• [EXERCISE GOAL]
Please copy every line with the string "maken" from the entries below.

____________

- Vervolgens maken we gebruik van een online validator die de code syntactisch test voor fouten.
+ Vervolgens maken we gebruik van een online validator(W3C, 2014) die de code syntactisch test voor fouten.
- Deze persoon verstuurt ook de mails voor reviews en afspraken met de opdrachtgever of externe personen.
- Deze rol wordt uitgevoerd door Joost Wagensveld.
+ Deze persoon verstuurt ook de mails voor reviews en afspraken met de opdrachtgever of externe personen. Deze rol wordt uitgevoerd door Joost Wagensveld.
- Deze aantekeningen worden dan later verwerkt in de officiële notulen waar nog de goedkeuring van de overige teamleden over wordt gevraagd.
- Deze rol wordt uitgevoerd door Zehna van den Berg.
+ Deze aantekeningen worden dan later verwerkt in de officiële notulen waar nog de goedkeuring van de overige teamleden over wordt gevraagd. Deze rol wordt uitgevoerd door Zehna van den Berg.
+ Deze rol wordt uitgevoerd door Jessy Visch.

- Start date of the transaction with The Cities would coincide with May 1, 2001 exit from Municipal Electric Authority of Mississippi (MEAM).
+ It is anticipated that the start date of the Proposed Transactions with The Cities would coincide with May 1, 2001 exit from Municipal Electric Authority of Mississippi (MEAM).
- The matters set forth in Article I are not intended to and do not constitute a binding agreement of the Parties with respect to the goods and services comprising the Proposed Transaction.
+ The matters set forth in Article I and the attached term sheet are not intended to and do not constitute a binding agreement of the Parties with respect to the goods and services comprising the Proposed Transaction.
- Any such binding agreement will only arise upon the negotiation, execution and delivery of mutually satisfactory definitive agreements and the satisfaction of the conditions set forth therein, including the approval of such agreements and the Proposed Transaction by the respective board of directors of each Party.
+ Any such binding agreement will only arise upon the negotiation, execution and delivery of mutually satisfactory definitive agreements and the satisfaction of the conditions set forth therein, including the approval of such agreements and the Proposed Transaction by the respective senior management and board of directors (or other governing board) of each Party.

____________

• [SOLUTION FOR THIS TASK]
- Vervolgens maken we gebruik van een online validator die de code syntactisch test voor fouten.
+ Vervolgens maken we gebruik van een online validator(W3C, 2014) die de code syntactisch test voor fouten.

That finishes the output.